PROJECT SUMMARY/ABSTRACT:
Traumatic brain injury (TBI) can lead to significant neuropsychiatric problems and neurodegenerative pathologies
that develop with time after injury. These issues may be propagated by neuroinflammatory processes that
continue well after the initial injury. Pt.3 We have reported that diffuse TBI in mice leads to “microglial priming”
within cortical and hippocampal regions, in which the microglia remain in a sensitized state and are highly
inflammatory following an immune challenge 30 days post injury (30 dpi). In this application, we show a distinct
phase transition from acute (8-24 h) to sub-acute (7 d) and then to chronic (30 d) cortical-inflammation/microglia
priming after TBI. Acutely, there was an inflammatory response after TBI that evolved into a subacute phase 7
dpi that was dominated by interferon (IFN) type I signaling. IFN responses are activated by cell distress and
damage to promote an immune response that can prime innate immune cells, including microglia. We provide
evidence of cortical neuronal damage 7 dpi with corresponding microglial activation. Pts.3&6 Single cell RNA
seq (scRNAseq) of the cortex 7 dpi shows unique clusters of microglia, trauma-associated, that are influenced
by IFNs. These microglia are involved in dendritic remodeling and suppression of neuronal homeostasis. At 30
dpi, there was cognitive impairment (associated with HPC & CTX), reduced network connectivity, and increased
immune reactivity of primed microglia. Microglia are critical in these processes because microglial elimination
(CSF1R antagonist) prevented TBI-induced neuroinflammation and IFN signaling, attenuated dendritic atrophy,
and improved network connectivity. Thus, we hypothesize that increased interferon signaling is critical in
promoting microglial priming and chronic neuroinflammation, dendritic remodeling, and cognitive decline. To
address this, three aims are proposed using a midline fluid percussion injury in mice. In Aim-1, we will eliminate
microglia to determine the influence of microglia on other CNS cells in the cortex and hippocampus acutely, sub-
acutely, and chronically after TBI. ScRNAseq will be used to determine the transcriptome signature of microglia
over time and in parallel with astrocytes, oligodendrocytes, and neurons at 3 these critical times after TBI. The
focus will be determining which cells express IFNs and IFN receptors, and how they respond to increased IFN
signaling with TBI. In Aim-2, we will determine if IFN signaling is critical in chronic neuroinflammation, pathology,
cognitive decline, and microglial priming after TBI. Here, we will attenuate IFN signaling at the levels of IFN-a/b
receptor activation (IFNαRKO, Mgl-IFNαRKO) and IFN production (STINGKO) to determine the extent to which
these interventions ameliorate neuroinflammation, pathology, and microglial priming.

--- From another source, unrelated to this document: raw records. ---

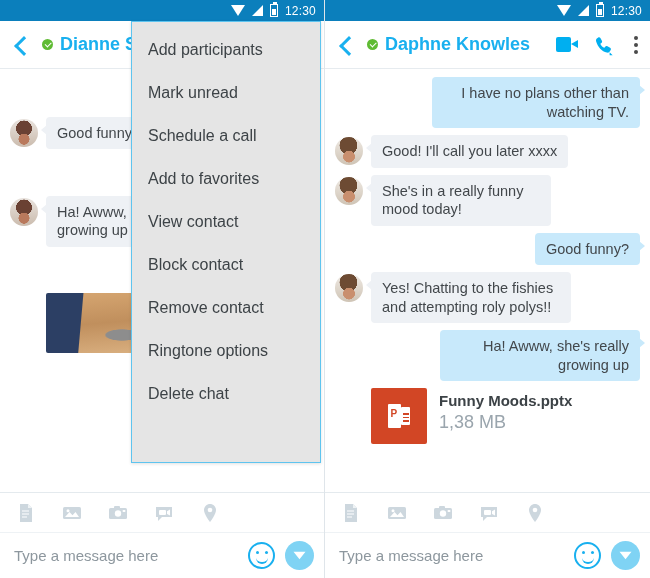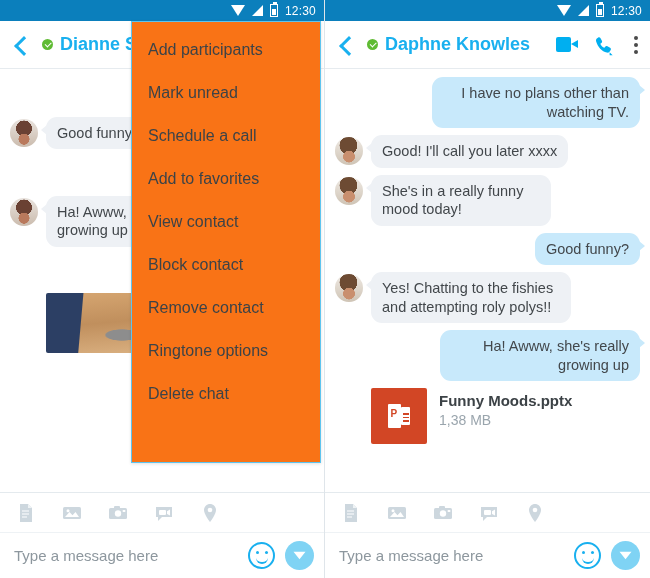"Add participants" .ctx-menu { background: #f97316 -> #e5e5e5 }
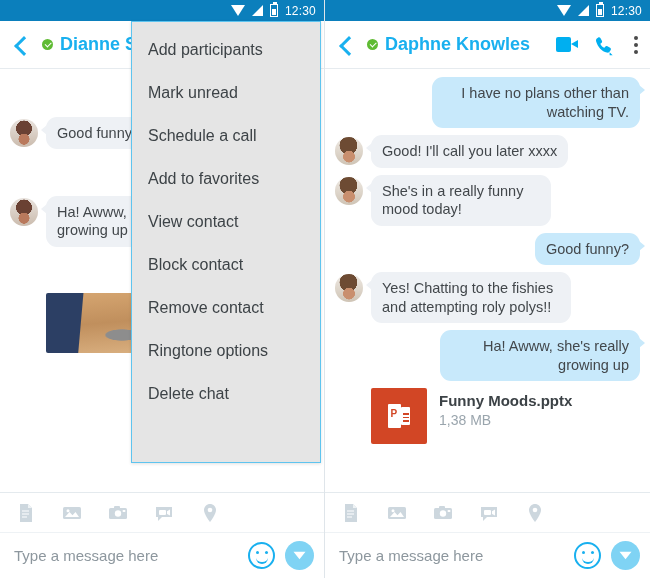"I have no plans other" .bubble { border-radius: 11px -> 4px }
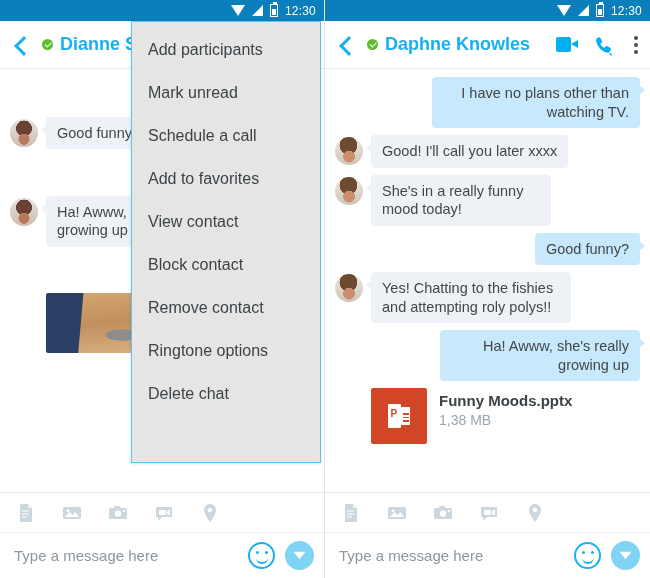"1,38 MB" .attach-size { font-size: 14px -> 18px }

In Aim-3, we will determine
if TBI-induced microglial priming, chronic neuroinflammation, and cognitive decline 30 dpi ar...

## Key facts

- **NIH application ID:** 10374923
- **Project number:** 5R01NS118037-02
- **Recipient organization:** OHIO STATE UNIVERSITY
- **Principal Investigator:** Jonathan P Godbout
- **Activity code:** R01 (R01, R21, SBIR, etc.)
- **Funding institute:** NIH
- **Fiscal year:** 2022
- **Award amount:** $438,366
- **Award type:** 5
- **Project period:** 2021-04-01 → 2026-03-31

## Primary source

NIH RePORTER: https://reporter.nih.gov/project-details/10374923

## Citation

> US National Institutes of Health, RePORTER application 10374923, Chronic and Evolving Inflammation after Traumatic Brain Injury: Microglial Priming and Neuropsychiatric Complications (5R01NS118037-02). Retrieved via AI Analytics 2026-05-24 from https://api.ai-analytics.org/grant/nih/10374923. Licensed CC0.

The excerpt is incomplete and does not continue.